Vragen van het lid Sjoerdsma (D66) aan de Minister van Justitie en Veiligheid over nieuwe bevindingen in de zaak-Poch (ingezonden 28 november 2018).

Antwoord van Minister Grapperhaus (Justitie en Veiligheid) (ontvangen 21 januari 2019). Zie ook Aanhangsel Handelingen, vergaderjaar 2018–2019, nr. 1017.

Vraag 1

Kent u de uitzending van Argos, getiteld «Minister gaf opdracht om Poch-zaak te onderzoeken» en het bericht «Minister bemoeide zich met zaak-Poch»?1

Antwoord 1

Ja.

Vraag 2, 3, 5, 7 en 8

Kunt u bevestigen dat er bemoeienis vanuit de toenmalige Minister van Justitie Hirsch Ballin is geweest met het strafonderzoek naar de betrokkenheid van de heer Poch bij de «dodenvluchten» in Argentinië? Zo ja, waarom heeft deze bemoeienis plaatsgevonden?

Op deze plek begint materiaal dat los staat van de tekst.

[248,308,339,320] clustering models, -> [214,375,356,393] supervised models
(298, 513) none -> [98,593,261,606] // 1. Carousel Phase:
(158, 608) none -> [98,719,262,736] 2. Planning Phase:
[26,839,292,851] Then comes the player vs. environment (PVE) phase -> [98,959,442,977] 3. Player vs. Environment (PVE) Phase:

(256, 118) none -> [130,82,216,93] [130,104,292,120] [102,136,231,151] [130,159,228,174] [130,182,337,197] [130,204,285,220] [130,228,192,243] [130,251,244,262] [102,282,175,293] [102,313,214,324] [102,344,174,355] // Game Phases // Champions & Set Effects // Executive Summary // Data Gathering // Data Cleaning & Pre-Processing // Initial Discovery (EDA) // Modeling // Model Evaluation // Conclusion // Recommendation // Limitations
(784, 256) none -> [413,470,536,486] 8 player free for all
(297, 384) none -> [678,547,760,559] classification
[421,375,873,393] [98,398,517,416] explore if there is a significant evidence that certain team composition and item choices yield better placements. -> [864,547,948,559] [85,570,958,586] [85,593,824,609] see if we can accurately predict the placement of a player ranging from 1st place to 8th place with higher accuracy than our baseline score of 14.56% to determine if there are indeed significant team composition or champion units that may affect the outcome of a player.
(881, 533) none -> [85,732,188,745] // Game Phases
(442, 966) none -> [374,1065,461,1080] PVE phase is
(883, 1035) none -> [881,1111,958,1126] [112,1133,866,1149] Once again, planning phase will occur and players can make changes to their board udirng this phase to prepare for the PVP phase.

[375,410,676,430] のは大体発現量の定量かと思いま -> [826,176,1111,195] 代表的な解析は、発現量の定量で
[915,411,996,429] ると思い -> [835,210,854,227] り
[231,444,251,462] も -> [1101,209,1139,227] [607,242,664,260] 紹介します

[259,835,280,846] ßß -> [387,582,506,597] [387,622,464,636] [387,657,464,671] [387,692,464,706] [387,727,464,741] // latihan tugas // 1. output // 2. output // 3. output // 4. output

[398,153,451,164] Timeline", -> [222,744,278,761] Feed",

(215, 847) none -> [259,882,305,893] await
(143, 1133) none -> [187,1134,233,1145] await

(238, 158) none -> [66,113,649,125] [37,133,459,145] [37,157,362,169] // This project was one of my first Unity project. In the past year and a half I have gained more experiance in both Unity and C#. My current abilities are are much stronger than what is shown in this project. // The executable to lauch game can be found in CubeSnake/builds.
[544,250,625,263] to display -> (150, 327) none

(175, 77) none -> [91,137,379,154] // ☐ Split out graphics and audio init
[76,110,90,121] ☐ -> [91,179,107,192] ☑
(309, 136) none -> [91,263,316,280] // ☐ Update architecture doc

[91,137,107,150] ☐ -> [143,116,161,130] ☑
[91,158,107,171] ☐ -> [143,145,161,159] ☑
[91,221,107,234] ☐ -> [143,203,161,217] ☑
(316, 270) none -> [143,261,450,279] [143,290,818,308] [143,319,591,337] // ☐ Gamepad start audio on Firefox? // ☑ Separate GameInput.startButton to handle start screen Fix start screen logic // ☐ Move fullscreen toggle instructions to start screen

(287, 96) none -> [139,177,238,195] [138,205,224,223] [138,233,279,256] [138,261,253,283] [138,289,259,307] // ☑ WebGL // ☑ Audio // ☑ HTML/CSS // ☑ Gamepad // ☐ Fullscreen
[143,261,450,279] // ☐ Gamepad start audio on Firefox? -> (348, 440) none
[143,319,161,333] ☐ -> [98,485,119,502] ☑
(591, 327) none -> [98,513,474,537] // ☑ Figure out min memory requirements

Bestaat er enige schriftelijke rapportage van bemoeienis van de toenmalige Minister van Justitie Hirsch Ballin inzake deze zaak-Poch? Zo ja, bent u bereid deze rapportage aan de Kamer te doen toekomen? Zo nee, waarom niet?

Klopt het dat de toenmalige Minister van Justitie Hirsch Ballin in antwoord op de vragen van het lid De Wit stelde dat het onderzoek naar de vermeende Argentijnse oorlogsmisdadiger niet stilgelegd is? Waarom is dit onderzoek destijds niet stilgelegd?

Klopt het dat het in eerste instantie de bedoeling was de heer Poch in Nederland te berechten? Waarom is besloten hiervan af te zien en het proces in Argentinië te laten plaatsvinden?

Gezien de uitkomsten van het proces tegen de heer Poch in Argentinië, in hoeverre bent u van mening dat Nederland zich afdoende ervan heeft vergewist dat er voldoende bewijs tegen de heer Poch bestond voor de strafzaak in Argentinië en mee te werken aan zijn uitlevering aan Argentinië?

Antwoord 2, 3, 5, 7 en 8

Mij past terughoudendheid bij het antwoorden op detailvragen betreffende de gang van zaken van het onderzoek naar en de vervolging van de heer Poch, nu hij ervoor heeft gekozen de Staat hieromtrent in rechte te betrekken. Ik wil die rechtsgang niet beïnvloeden door nu buiten die te starten procedure om, nader op deze zaken in te gaan. Voor het overige verwijs ik u naar hetgeen mijn ambtsvoorgangers en ik reeds in diverse brieven aan uw Kamer hebben bericht2.

Ook verwijs ik u hieromtrent graag naar de brief die ik hierover tegelijkertijd aan uw Kamer zend.

Vraag 4

Kunt u zich de antwoorden op zowel de schriftelijke vragen van het lid De Wit (ingezonden 26 oktober 2007, Aanhangsel Handelingen, vergaderjaar 2007–2008, nr. 715) als de schriftelijke vragen van het lid Van Velzen (ingezonden 25 september 2009, Aanhangsel Handelingen, vergaderjaar 2009–2010, nr. 304) inzake het onderzoek naar de heer Poch herinneren?

Antwoord 4

Ja.

Vraag 6

Hoe duidt u het feit dat de heer Poch recentelijk voor de Argentijnse rechter is vrijgesproken?

Antwoord 6

Het past de regering niet om te oordelen over buitenlandse rechterlijke uitspraken. Dit geldt temeer wanneer het een uitspraak betreft die nog niet onherroepelijk is.


X Noot
2

Kamerstuk 35 000-VI, nr. 7, Kamerstuk 34 775-VI, nr. 103, Aanhangsel Handelingen, vergaderjaar 2017–2018, nr. 2128, Aanhangsel Handelingen, vergaderjaar 2017–2018 nrs. 891, 892 en 893 en Aanhangsel Handelingen, vergaderjaar 2015–2016, nr.1925.